### THE DATA
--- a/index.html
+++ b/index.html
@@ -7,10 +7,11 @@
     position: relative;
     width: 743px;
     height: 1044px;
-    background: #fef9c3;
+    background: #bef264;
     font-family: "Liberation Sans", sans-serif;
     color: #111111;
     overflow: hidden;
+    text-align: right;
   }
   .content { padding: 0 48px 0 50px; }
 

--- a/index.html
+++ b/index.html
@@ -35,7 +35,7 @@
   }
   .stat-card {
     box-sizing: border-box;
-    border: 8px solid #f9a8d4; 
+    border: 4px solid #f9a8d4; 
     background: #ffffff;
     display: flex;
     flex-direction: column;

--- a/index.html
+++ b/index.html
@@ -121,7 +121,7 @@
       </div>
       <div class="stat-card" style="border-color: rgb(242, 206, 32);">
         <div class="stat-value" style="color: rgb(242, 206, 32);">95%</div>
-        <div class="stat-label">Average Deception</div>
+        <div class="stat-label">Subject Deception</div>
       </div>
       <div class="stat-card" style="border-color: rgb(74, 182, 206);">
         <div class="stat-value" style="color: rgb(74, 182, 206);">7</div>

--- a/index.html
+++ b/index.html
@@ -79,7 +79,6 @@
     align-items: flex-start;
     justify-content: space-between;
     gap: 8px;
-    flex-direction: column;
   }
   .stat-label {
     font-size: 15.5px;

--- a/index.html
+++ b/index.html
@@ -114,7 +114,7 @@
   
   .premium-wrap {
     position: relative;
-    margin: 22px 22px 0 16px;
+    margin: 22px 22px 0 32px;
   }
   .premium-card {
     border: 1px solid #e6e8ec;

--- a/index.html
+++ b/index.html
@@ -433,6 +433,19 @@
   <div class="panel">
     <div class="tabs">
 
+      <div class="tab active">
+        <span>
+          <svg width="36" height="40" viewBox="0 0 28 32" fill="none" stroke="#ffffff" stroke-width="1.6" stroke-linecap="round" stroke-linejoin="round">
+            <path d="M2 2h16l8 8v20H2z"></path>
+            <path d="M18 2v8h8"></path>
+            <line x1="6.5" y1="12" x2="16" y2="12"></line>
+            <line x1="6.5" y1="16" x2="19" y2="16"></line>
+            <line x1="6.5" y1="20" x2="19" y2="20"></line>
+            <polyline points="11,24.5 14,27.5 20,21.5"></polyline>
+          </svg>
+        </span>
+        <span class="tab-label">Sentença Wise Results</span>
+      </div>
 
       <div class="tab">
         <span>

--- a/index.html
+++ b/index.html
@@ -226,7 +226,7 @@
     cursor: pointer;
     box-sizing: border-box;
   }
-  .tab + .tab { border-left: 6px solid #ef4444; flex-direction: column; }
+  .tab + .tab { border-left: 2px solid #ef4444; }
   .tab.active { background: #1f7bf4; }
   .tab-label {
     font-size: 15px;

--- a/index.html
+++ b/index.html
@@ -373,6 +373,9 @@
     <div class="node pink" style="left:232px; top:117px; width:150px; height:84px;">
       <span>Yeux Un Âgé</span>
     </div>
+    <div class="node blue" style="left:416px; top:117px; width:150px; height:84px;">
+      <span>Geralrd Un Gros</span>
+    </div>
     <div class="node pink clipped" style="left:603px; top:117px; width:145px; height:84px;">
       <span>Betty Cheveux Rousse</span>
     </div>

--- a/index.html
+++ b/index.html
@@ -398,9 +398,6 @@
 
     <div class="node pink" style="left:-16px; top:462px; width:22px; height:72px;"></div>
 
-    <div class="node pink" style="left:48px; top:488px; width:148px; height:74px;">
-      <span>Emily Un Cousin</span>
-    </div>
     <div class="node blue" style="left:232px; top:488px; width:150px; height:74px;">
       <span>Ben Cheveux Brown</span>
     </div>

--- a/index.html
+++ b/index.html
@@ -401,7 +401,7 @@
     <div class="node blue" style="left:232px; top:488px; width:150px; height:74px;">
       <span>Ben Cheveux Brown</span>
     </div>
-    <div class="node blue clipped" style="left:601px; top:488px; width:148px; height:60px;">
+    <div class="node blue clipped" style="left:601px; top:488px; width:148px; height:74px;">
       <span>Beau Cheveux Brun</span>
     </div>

### TASK DETAILS
Return the whole listing, word for word.

### RESULT OF THIS EXERCISE
--- a/index.html
+++ b/index.html
@@ -7,10 +7,11 @@
     position: relative;
     width: 743px;
     height: 1044px;
-    background: #fef9c3;
+    background: #bef264;
     font-family: "Liberation Sans", sans-serif;
     color: #111111;
     overflow: hidden;
+    text-align: right;
   }
   .content { padding: 0 48px 0 50px; }
 

--- a/index.html
+++ b/index.html
@@ -35,7 +35,7 @@
   }
   .stat-card {
     box-sizing: border-box;
-    border: 8px solid #f9a8d4; 
+    border: 4px solid #f9a8d4; 
     background: #ffffff;
     display: flex;
     flex-direction: column;

--- a/index.html
+++ b/index.html
@@ -121,7 +121,7 @@
       </div>
       <div class="stat-card" style="border-color: rgb(242, 206, 32);">
         <div class="stat-value" style="color: rgb(242, 206, 32);">95%</div>
-        <div class="stat-label">Average Deception</div>
+        <div class="stat-label">Subject Deception</div>
       </div>
       <div class="stat-card" style="border-color: rgb(74, 182, 206);">
         <div class="stat-value" style="color: rgb(74, 182, 206);">7</div>

--- a/index.html
+++ b/index.html
@@ -79,7 +79,6 @@
     align-items: flex-start;
     justify-content: space-between;
     gap: 8px;
-    flex-direction: column;
   }
   .stat-label {
     font-size: 15.5px;

--- a/index.html
+++ b/index.html
@@ -114,7 +114,7 @@
   
   .premium-wrap {
     position: relative;
-    margin: 22px 22px 0 16px;
+    margin: 22px 22px 0 32px;
   }
   .premium-card {
     border: 1px solid #e6e8ec;

--- a/index.html
+++ b/index.html
@@ -433,6 +433,19 @@
   <div class="panel">
     <div class="tabs">
 
+      <div class="tab active">
+        <span>
+          <svg width="36" height="40" viewBox="0 0 28 32" fill="none" stroke="#ffffff" stroke-width="1.6" stroke-linecap="round" stroke-linejoin="round">
+            <path d="M2 2h16l8 8v20H2z"></path>
+            <path d="M18 2v8h8"></path>
+            <line x1="6.5" y1="12" x2="16" y2="12"></line>
+            <line x1="6.5" y1="16" x2="19" y2="16"></line>
+            <line x1="6.5" y1="20" x2="19" y2="20"></line>
+            <polyline points="11,24.5 14,27.5 20,21.5"></polyline>
+          </svg>
+        </span>
+        <span class="tab-label">Sentença Wise Results</span>
+      </div>
 
       <div class="tab">
         <span>

--- a/index.html
+++ b/index.html
@@ -226,7 +226,7 @@
     cursor: pointer;
     box-sizing: border-box;
   }
-  .tab + .tab { border-left: 6px solid #ef4444; flex-direction: column; }
+  .tab + .tab { border-left: 2px solid #ef4444; }
   .tab.active { background: #1f7bf4; }
   .tab-label {
     font-size: 15px;

--- a/index.html
+++ b/index.html
@@ -373,6 +373,9 @@
     <div class="node pink" style="left:232px; top:117px; width:150px; height:84px;">
       <span>Yeux Un Âgé</span>
     </div>
+    <div class="node blue" style="left:416px; top:117px; width:150px; height:84px;">
+      <span>Geralrd Un Gros</span>
+    </div>
     <div class="node pink clipped" style="left:603px; top:117px; width:145px; height:84px;">
       <span>Betty Cheveux Rousse</span>
     </div>

--- a/index.html
+++ b/index.html
@@ -398,9 +398,6 @@
 
     <div class="node pink" style="left:-16px; top:462px; width:22px; height:72px;"></div>
 
-    <div class="node pink" style="left:48px; top:488px; width:148px; height:74px;">
-      <span>Emily Un Cousin</span>
-    </div>
     <div class="node blue" style="left:232px; top:488px; width:150px; height:74px;">
       <span>Ben Cheveux Brown</span>
     </div>

--- a/index.html
+++ b/index.html
@@ -401,7 +401,7 @@
     <div class="node blue" style="left:232px; top:488px; width:150px; height:74px;">
       <span>Ben Cheveux Brown</span>
     </div>
-    <div class="node blue clipped" style="left:601px; top:488px; width:148px; height:60px;">
+    <div class="node blue clipped" style="left:601px; top:488px; width:148px; height:74px;">
       <span>Beau Cheveux Brun</span>
     </div>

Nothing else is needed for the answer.